Nigeria’s consumer banking viable as ID theft drops, says Citigroup
The U.S. lender is “looking at” rolling out consumer banking in Nigeria because individuals dealing with banks in the continent’s biggest economy are increasingly “who they say they are,” the Chief Executive Officer of Citibank Nigeria Ltd., Akinsowon Dawodu, said in an interview.
Akinsowon pointed out that a lack of security around identification has been an impediment to personal banking in the country in the past.
The Central Bank of Nigeria has stepped up biometric number scheme, requiring customers to provide fingerprint identification, a system it started introducing with commercial lenders in February 2014.
A deadline for customers to get bank verification numbers has been extended to October 31, so that Nigerians living abroad can enroll, with non-compliance leading to loss of access to the customers’ respective accounts.
The system, combined with a growing network of credit bureaus that collect information on customers, “makes the consumer proposition fairly viable for an organization like ourselves.

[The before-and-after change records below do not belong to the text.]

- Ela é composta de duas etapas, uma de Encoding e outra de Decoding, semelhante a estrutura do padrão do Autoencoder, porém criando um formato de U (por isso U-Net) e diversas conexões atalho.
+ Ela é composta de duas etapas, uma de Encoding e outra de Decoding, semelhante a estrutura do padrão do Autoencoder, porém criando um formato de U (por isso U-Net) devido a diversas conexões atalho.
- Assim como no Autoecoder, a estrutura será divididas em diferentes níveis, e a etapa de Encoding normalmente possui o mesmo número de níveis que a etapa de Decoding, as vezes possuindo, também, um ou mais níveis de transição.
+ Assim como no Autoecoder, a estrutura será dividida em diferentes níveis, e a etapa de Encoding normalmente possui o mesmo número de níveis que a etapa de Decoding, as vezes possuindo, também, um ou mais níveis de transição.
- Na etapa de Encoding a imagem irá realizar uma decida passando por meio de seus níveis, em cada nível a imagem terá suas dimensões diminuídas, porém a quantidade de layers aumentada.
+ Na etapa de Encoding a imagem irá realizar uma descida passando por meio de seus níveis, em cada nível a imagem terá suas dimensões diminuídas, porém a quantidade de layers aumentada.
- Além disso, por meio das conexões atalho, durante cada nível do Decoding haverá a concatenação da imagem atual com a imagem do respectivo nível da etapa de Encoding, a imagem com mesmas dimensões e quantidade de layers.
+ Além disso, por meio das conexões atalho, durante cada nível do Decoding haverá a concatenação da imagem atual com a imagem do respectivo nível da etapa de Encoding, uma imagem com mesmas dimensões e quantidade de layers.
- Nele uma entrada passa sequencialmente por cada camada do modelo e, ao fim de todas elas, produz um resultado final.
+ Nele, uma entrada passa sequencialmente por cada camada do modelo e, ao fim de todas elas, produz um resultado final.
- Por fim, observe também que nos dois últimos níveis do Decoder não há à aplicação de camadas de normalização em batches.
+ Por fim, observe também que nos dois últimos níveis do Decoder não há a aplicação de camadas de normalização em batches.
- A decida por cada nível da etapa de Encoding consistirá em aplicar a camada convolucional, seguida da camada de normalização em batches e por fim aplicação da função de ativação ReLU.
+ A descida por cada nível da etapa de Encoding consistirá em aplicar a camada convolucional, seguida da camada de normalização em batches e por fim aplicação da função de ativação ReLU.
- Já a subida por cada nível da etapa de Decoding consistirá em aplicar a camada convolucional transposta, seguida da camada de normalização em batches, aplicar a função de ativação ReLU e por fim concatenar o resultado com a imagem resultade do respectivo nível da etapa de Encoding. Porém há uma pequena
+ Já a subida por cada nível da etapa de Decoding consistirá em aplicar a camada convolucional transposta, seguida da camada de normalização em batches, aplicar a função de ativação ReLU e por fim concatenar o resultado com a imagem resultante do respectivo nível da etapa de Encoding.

We are looking at the opportunities in that space,” Dawodu said.
An entry into consumer banking would enable Citigroup to market products like personal loans and mortgages in the West African nation of 170 million people, where the New York-based bank already provides corporate banking services.
The economy in Nigeria, Africa’s biggest oil producer, is forecast by the government to grow 3.9 percent this year.